Case Report
Copyright ©2014 Baishideng Publishing Group Co.
World J Gastroenterol. Feb 7, 2014; 20(5): 1361-1364
Published online Feb 7, 2014. doi: 10.3748/wjg.v20.i5.1361
Figure 1
Figure 1 Intraoperative and pathological findings. A: A relatively flat, reddish, and firm nodule was observed on the mesentery of the terminal ilium. The large nodule was accompanied by several whitish, smaller nodules (arrows). The inset shows another resected nodule; B: Resected type 1 ascending colon cancer infiltrating the submucosal layer; C: Lower magnification of nodular fasciitis showing growth in the adipose tissue, radiating outwardly in one part and growing expansively in another part. The margin of the nodule is not clear or encapsulated. Part of the nodule has sparse proliferation of fibroblast-like cells (less-pink area, center), while other parts have a quite dense striform proliferative pattern (pink-red color area); D: Higher magnification of nodular fasciitis demonstrating spindle-shape cells, which are arranged haphazardly throughout the abundant myxomatous interstitial ground substance.
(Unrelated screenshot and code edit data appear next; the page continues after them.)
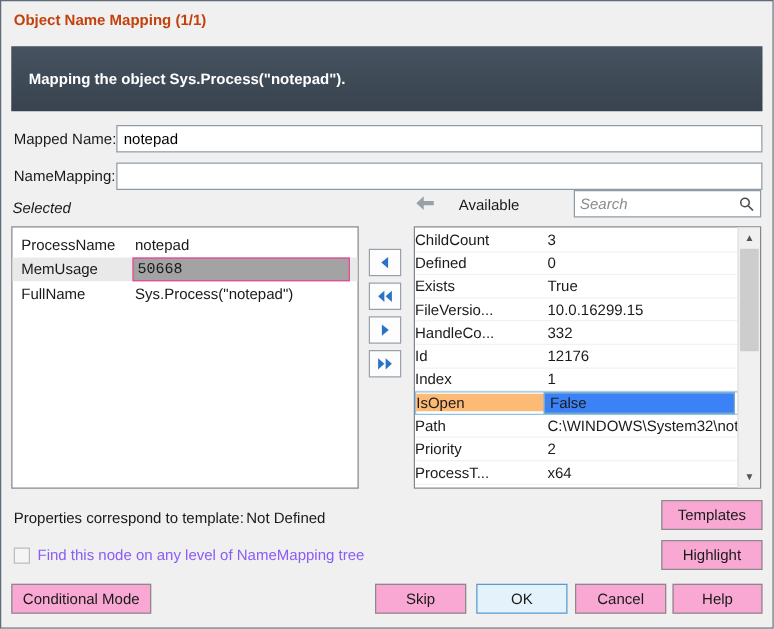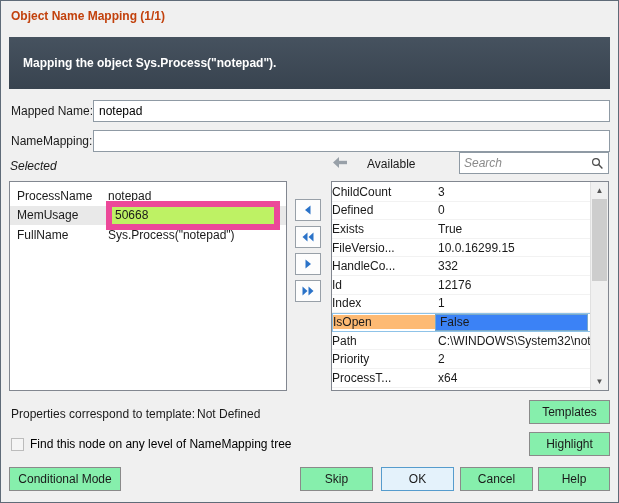"50668" .lrow.sel .val { background: #bef264 -> #a3a3a3; border: 6px solid #ec4899 -> 1px solid #ec4899; font-family: none -> Liberation Mono, monospace }
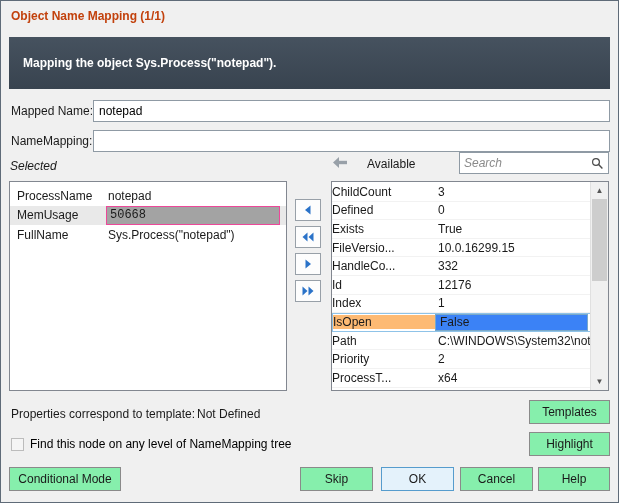"Templates" button.btn { background: #86efac -> #f9a8d4 }
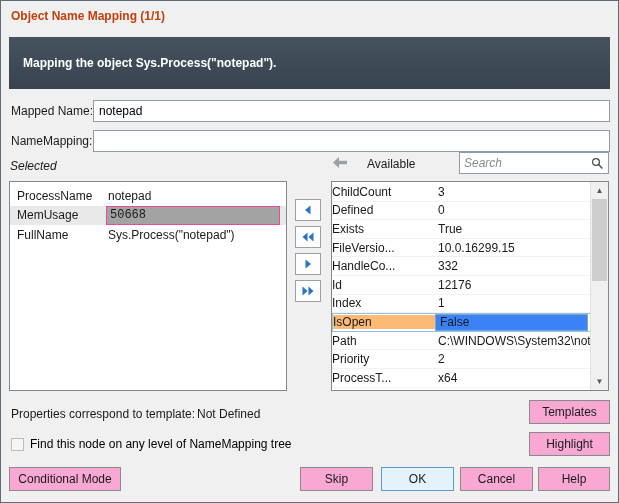"Find this node on any" .find-label { color: #000000 -> #8b5cf6 }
Numerous capillaries and extravasation of erythrocytes are visible. Some nuclei are plump, but do not have the hyperchromatic or bizarre pleomorphic features characteristically observed in sarcomas; E: The cytosol of the cells is positive for α-SMA staining, suggesting myofibroblastic differentiation; F: The nodule is negative for CD34, except for endothelial-cell CD34. The mucoid materials on the left side separate the thin spindle-shaped fibroblast-like cells, while the right side of the cells have plump nuclei. The bars for B and C are 500 μm, and the bars for D to F are 50 μm. α-SMA: α-smooth muscle actin.